- **Exercise instructions**
Only the lines from the one bearing "Decentralized Password Cracker" through the end of the entries should be output, exactly as they stand, and pictures should be skipped.

_ _ _ _ _

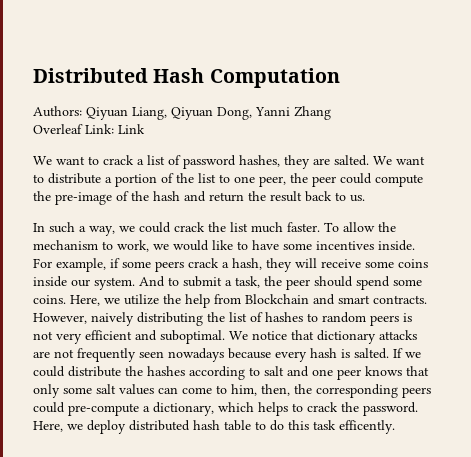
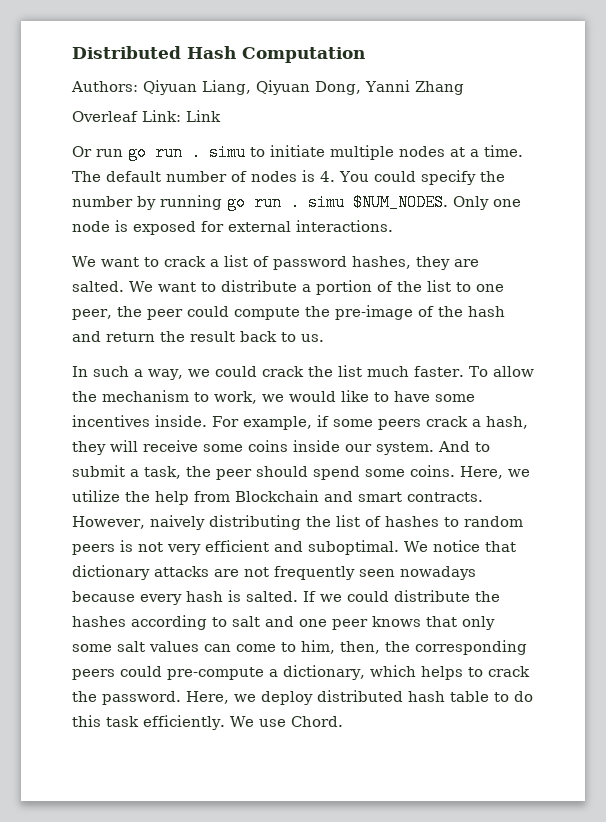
+ Or run go run . simu to initiate multiple nodes at a time. The default number of nodes is 4. You could specify the number by running go run . simu $NUM_NODES. Only one node is exposed for external interactions.
- Here, we deploy distributed hash table to do this task efficently.
+ Here, we deploy distributed hash table to do this task efficiently. We use Chord.

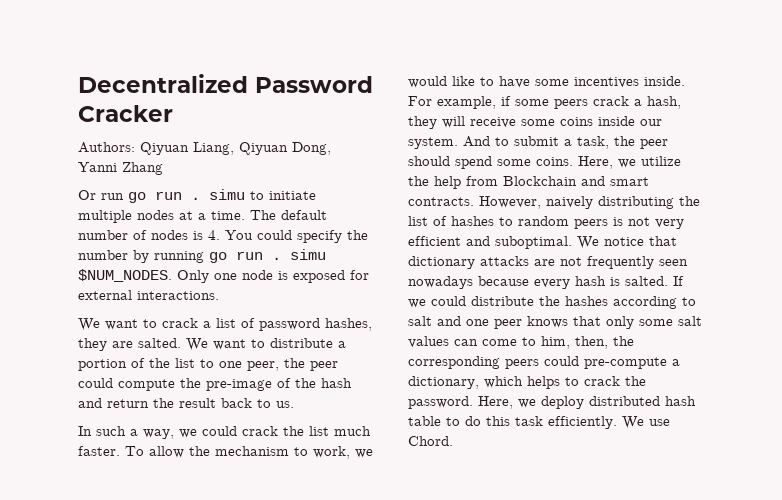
- Distributed Hash Computation
+ Decentralized Password Cracker
- Overleaf Link: Link

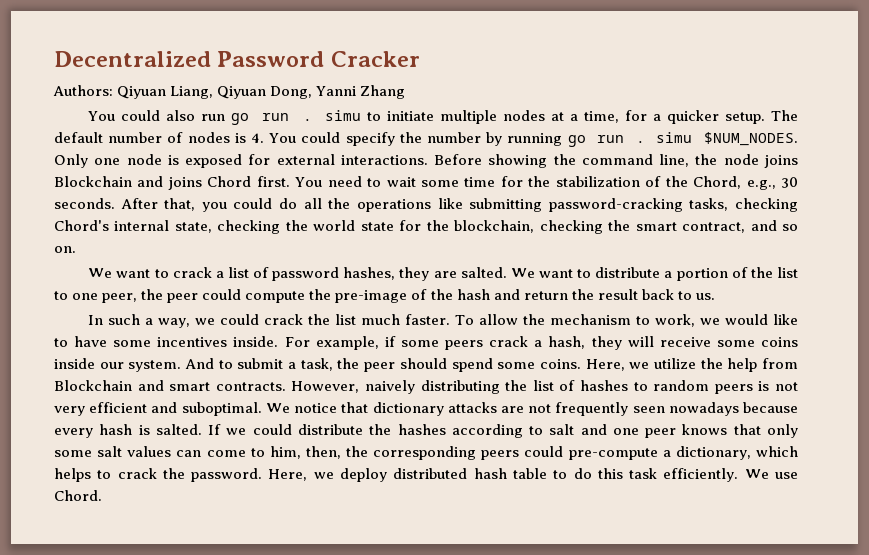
- Or run go run . simu to initiate multiple nodes at a time.
+ You could also run go run . simu to initiate multiple nodes at a time, for a quicker setup.
+ Before showing the command line, the node joins Blockchain and joins Chord first. You need to wait some time for the stabilization of the Chord, e.g., 30 seconds. After that, you could do all the operations like submitting password-cracking tasks, checking Chord's internal state, checking the world state for the blockchain, checking the smart contract, and so on.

_ _ _ _ _

- **Result for this exercise**
+ Decentralized Password Cracker
- Overleaf Link: Link

- Or run go run . simu to initiate multiple nodes at a time.
+ You could also run go run . simu to initiate multiple nodes at a time, for a quicker setup.
+ Before showing the command line, the node joins Blockchain and joins Chord first. You need to wait some time for the stabilization of the Chord, e.g., 30 seconds. After that, you could do all the operations like submitting password-cracking tasks, checking Chord's internal state, checking the world state for the blockchain, checking the smart contract, and so on.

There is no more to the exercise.